[18317] in bugtraq
Re: Solaris patchadd(1) (3) symlink vulnerabilty
daemon@ATHENA.MIT.EDU (Cy Schubert - ITSD Open Systems Gr)
Fri Dec 22 05:25:34 2000
Mime-Version: 1.0
Content-Type: text/plain; charset=us-ascii
Message-Id: <200012220116.eBM1Gow75363@cwsys.cwsent.com>
Date: Thu, 21 Dec 2000 17:16:40 -0800
Reply-To: Cy Schubert - ITSD Open Systems Group <Cy.Schubert@uumail.gov.bc.ca>
From: Cy Schubert - ITSD Open Systems Group <Cy.Schubert@UUMAIL.GOV.BC.CA>
X-To: "Juan M. Courcoul" <courcoul@CAMPUS.QRO.ITESM.MX>
To: BUGTRAQ@SECURITYFOCUS.COM
In-Reply-To: Your message of "Wed, 20 Dec 2000 23:27:25 CST."

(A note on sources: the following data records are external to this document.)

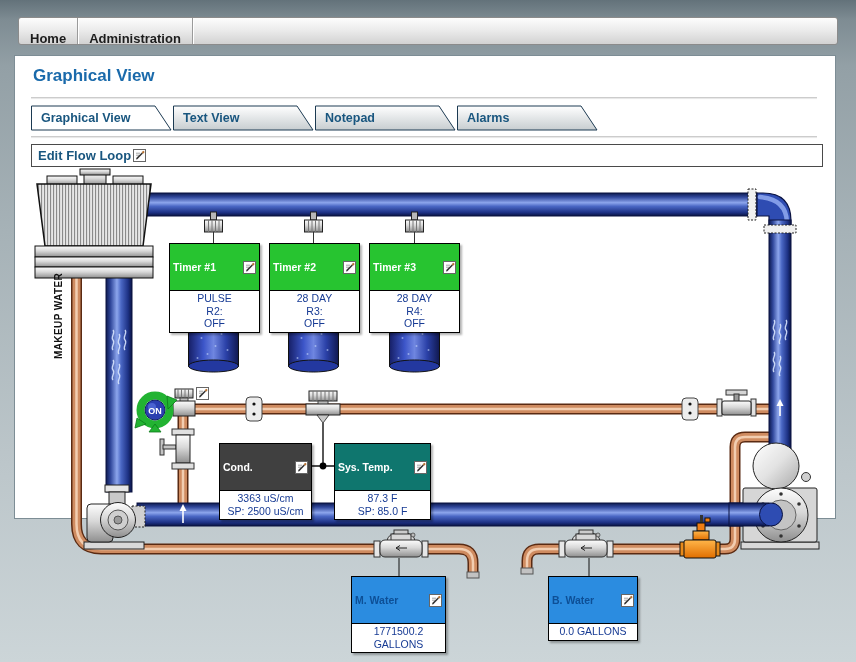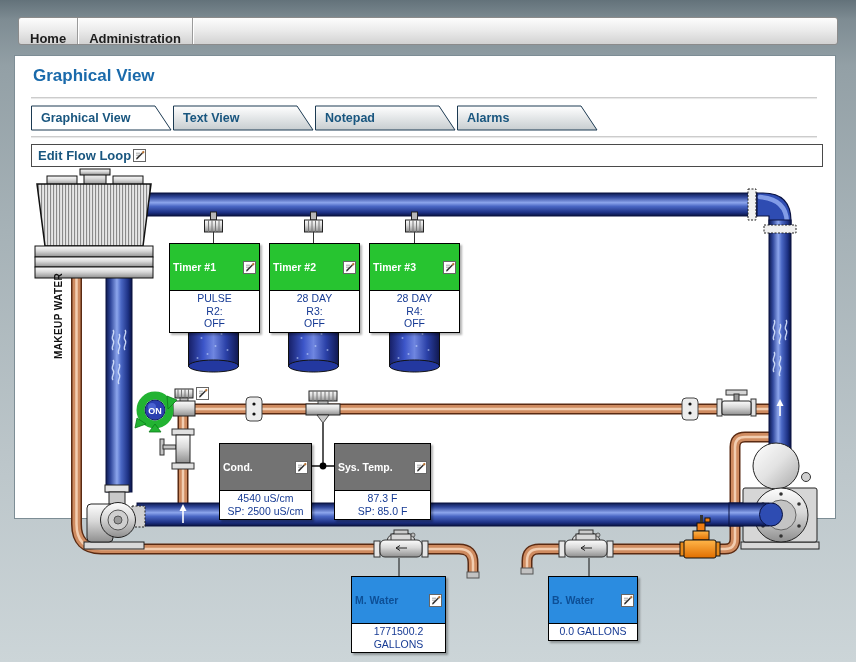--- a/index.html
+++ b/index.html
@@ -48,7 +48,7 @@
   .vbox .hdr{height:14px;display:flex;align-items:center;justify-content:space-between;
     padding:16px 3px;border-bottom:1px solid #000;font-weight:bold;}
   .hdr-green{background:#27c430;color:#ffffff;}
-  .hdr-orange{background:#737373;color:#ffffff;}
+  .hdr-orange{background:#404040;color:#ffffff;}
   .hdr-gray{background:#737373;color:#ffffff;}
   .hdr-blue{background:#2b8ce0;color:#0d4f96;}
   .vbox .bd{text-align:center;font-weight:normal;color:#173b94;line-height:12.5px;padding:1px 0 2px;}

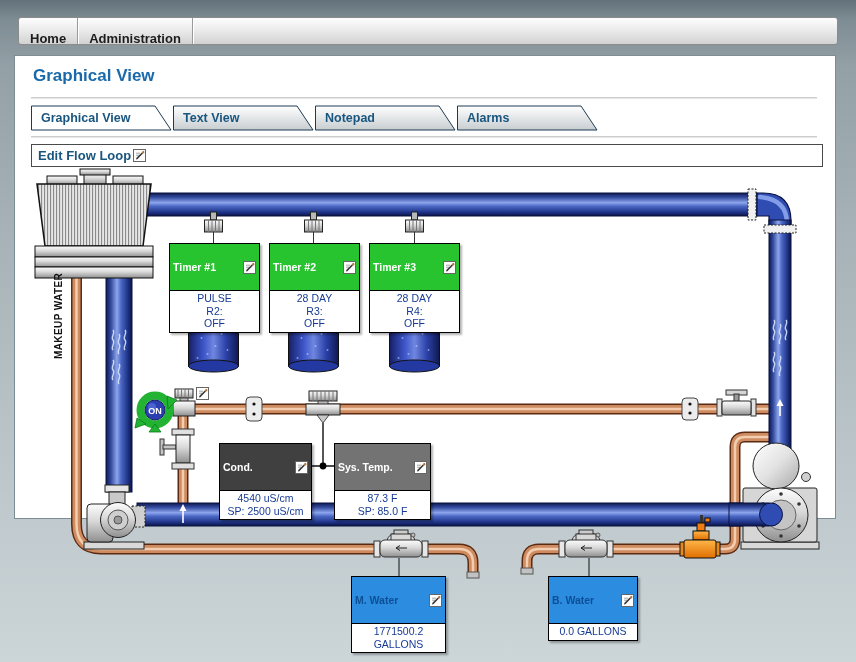--- a/index.html
+++ b/index.html
@@ -49,7 +49,7 @@
     padding:16px 3px;border-bottom:1px solid #000;font-weight:bold;}
   .hdr-green{background:#27c430;color:#ffffff;}
   .hdr-orange{background:#404040;color:#ffffff;}
-  .hdr-gray{background:#737373;color:#ffffff;}
+  .hdr-gray{background:#0f766e;color:#ffffff;}
   .hdr-blue{background:#2b8ce0;color:#0d4f96;}
   .vbox .bd{text-align:center;font-weight:normal;color:#173b94;line-height:12.5px;padding:1px 0 2px;}
   .eico{width:13px;height:13px;display:block;cursor:pointer;flex:0 0 auto;}

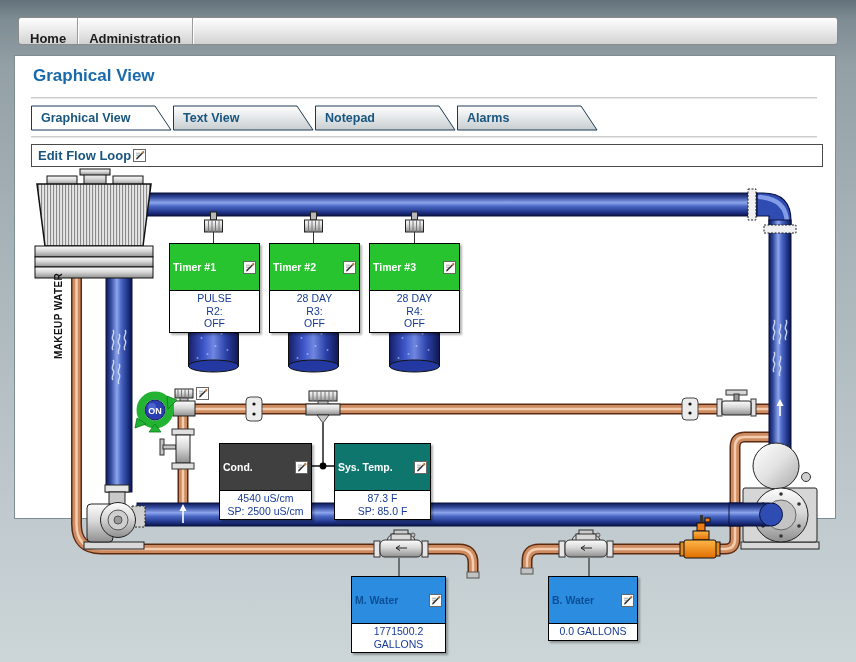--- a/index.html
+++ b/index.html
@@ -491,7 +491,7 @@
           </svg>
       </div>
       <div class="bd">
-        <div>4540 uS/cm</div>
+        <div>3363 uS/cm</div>
         <div>SP: 2500 uS/cm</div>
       </div>
     </div>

<3A4194BD.916CC630@campus.qro.itesm.mx>
In message <3A4194BD.916CC630@campus.qro.itesm.mx>, "Juan M. Courcoul"
writes:
> "Juergen P. Meier" wrote:
> ...
> >
> > However: Sun Microsystems does recommend to only install
> > patches at single-user mode (runlevel S). So no other
> > possibly malicious user can exploit this ksh behaviour.
>
> True single-user mode, meaning the state of the machine after it starts with
> a
> 'boot -s' is, indeed, the safest state in which to apply patches, especially
> those that have systemwide consequences. However, application patches can be
> cautiously applied, like Sun recommends, "with the system with a minimum of
> activity".
>
> ...
> >
> > Always do init S before applying solaris patches. (especially
> > if you do kernel or devicedriver patches, check your readme's).
>
> Unless you are running a recent (>= Solaris 7) version, I would emphatically
> recommend that you shut the machine down, start it with a 'boot -s', and then
> apply your recommended patches in THIS single-user mode. My experience with
> previous versions (we've been running Solaris hosts since 2.3) is that 'init
> S'
> does not garantee that all multiuser processes get killed, since not all of
> these have the corresponding Kxxx shutdown scripts in the appropiate rcX.d
> directory. Sure, users do get booted out, but the processes continue running
> happily, so you can still find yourself in a pickle.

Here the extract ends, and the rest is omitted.